What this task involves:
Copy out each line of the data holding "fileName".

* * *

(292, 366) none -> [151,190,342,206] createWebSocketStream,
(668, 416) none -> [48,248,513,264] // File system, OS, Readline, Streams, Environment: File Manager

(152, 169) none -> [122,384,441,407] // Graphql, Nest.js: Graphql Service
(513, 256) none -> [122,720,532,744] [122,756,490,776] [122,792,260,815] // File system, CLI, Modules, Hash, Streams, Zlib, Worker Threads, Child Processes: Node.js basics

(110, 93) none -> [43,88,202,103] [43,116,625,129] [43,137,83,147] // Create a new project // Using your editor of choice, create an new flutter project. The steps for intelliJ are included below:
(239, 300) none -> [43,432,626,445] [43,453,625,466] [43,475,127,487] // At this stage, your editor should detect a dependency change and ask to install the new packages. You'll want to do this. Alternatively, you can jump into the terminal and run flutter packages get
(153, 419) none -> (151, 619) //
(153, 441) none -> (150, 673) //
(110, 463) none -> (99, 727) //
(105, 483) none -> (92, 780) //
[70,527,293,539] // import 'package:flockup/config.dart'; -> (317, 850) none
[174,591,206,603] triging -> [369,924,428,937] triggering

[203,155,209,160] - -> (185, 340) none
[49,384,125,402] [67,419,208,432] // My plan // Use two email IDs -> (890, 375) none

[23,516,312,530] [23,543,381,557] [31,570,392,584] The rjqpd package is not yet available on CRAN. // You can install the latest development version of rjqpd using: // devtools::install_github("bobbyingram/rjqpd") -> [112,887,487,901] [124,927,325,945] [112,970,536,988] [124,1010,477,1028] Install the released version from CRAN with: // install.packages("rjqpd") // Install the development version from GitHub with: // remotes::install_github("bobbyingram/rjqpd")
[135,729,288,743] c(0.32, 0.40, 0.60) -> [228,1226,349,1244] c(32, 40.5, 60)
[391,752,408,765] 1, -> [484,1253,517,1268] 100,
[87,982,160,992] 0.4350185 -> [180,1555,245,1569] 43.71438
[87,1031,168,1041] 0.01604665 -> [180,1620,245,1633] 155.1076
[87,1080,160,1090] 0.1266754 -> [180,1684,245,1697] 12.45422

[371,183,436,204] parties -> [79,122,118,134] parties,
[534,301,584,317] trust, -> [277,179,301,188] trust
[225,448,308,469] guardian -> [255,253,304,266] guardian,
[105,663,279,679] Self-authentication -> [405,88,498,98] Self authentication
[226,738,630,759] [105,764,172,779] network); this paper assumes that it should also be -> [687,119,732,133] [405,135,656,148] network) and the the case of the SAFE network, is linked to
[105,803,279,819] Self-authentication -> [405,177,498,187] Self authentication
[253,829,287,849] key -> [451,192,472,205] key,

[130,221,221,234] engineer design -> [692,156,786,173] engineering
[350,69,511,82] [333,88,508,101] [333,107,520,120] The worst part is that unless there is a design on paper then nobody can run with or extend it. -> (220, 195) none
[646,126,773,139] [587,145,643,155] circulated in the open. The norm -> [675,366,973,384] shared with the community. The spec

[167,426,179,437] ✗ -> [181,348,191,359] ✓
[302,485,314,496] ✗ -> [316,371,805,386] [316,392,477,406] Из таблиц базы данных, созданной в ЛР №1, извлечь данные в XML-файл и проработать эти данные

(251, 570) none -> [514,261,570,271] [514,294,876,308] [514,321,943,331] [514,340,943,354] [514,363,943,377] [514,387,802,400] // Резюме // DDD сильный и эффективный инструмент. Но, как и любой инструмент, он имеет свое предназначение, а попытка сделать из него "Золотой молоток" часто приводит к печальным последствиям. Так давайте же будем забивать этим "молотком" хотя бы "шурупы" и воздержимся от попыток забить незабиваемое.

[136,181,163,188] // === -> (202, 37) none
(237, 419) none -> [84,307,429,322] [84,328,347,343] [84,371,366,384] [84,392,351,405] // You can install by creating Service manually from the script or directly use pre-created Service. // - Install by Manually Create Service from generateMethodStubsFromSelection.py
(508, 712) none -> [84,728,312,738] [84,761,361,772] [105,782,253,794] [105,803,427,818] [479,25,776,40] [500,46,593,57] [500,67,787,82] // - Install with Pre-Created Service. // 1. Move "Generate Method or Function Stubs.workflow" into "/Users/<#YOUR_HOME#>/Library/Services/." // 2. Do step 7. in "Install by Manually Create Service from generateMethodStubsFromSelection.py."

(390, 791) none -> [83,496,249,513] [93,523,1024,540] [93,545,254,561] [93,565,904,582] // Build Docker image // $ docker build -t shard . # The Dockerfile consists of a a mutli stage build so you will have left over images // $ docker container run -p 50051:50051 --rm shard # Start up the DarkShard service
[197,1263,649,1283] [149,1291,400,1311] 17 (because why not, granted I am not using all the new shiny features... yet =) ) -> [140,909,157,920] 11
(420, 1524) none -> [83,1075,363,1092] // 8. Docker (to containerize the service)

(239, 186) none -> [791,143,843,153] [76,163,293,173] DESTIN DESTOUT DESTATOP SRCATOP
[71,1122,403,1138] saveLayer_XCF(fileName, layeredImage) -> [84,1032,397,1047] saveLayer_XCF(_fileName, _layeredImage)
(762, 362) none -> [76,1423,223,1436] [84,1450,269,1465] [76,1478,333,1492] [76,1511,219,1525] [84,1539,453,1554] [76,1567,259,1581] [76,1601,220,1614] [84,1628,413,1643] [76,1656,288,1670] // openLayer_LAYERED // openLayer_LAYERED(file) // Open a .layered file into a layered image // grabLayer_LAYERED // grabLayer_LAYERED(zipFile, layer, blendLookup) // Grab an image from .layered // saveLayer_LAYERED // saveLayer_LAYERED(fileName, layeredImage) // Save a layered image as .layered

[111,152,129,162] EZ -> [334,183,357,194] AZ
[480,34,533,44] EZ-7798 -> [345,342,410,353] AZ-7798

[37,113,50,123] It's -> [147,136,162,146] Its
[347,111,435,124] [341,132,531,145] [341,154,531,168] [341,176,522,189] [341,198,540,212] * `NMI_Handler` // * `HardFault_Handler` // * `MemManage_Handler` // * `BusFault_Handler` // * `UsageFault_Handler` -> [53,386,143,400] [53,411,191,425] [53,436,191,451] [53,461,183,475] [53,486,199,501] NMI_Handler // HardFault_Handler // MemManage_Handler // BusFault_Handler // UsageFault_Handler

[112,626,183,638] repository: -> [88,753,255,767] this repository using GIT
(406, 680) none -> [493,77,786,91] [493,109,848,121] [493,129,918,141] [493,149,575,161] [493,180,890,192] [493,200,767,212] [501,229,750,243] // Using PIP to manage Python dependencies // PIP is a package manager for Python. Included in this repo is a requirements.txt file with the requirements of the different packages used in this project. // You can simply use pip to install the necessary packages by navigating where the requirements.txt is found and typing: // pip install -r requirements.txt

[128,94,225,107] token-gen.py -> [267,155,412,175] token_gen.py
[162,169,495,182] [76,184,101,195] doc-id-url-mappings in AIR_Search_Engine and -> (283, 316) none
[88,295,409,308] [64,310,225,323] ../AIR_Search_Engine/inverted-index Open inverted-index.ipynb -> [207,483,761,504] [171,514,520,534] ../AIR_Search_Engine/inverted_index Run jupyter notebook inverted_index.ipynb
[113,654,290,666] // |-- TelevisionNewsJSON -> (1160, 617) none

* * *

Task response:
[71,1122,403,1138] saveLayer_XCF(fileName, layeredImage) -> [84,1032,397,1047] saveLayer_XCF(_fileName, _layeredImage)
(762, 362) none -> [76,1423,223,1436] [84,1450,269,1465] [76,1478,333,1492] [76,1511,219,1525] [84,1539,453,1554] [76,1567,259,1581] [76,1601,220,1614] [84,1628,413,1643] [76,1656,288,1670] // openLayer_LAYERED // openLayer_LAYERED(file) // Open a .layered file into a layered image // grabLayer_LAYERED // grabLayer_LAYERED(zipFile, layer, blendLookup) // Grab an image from .layered // saveLayer_LAYERED // saveLayer_LAYERED(fileName, layeredImage) // Save a layered image as .layered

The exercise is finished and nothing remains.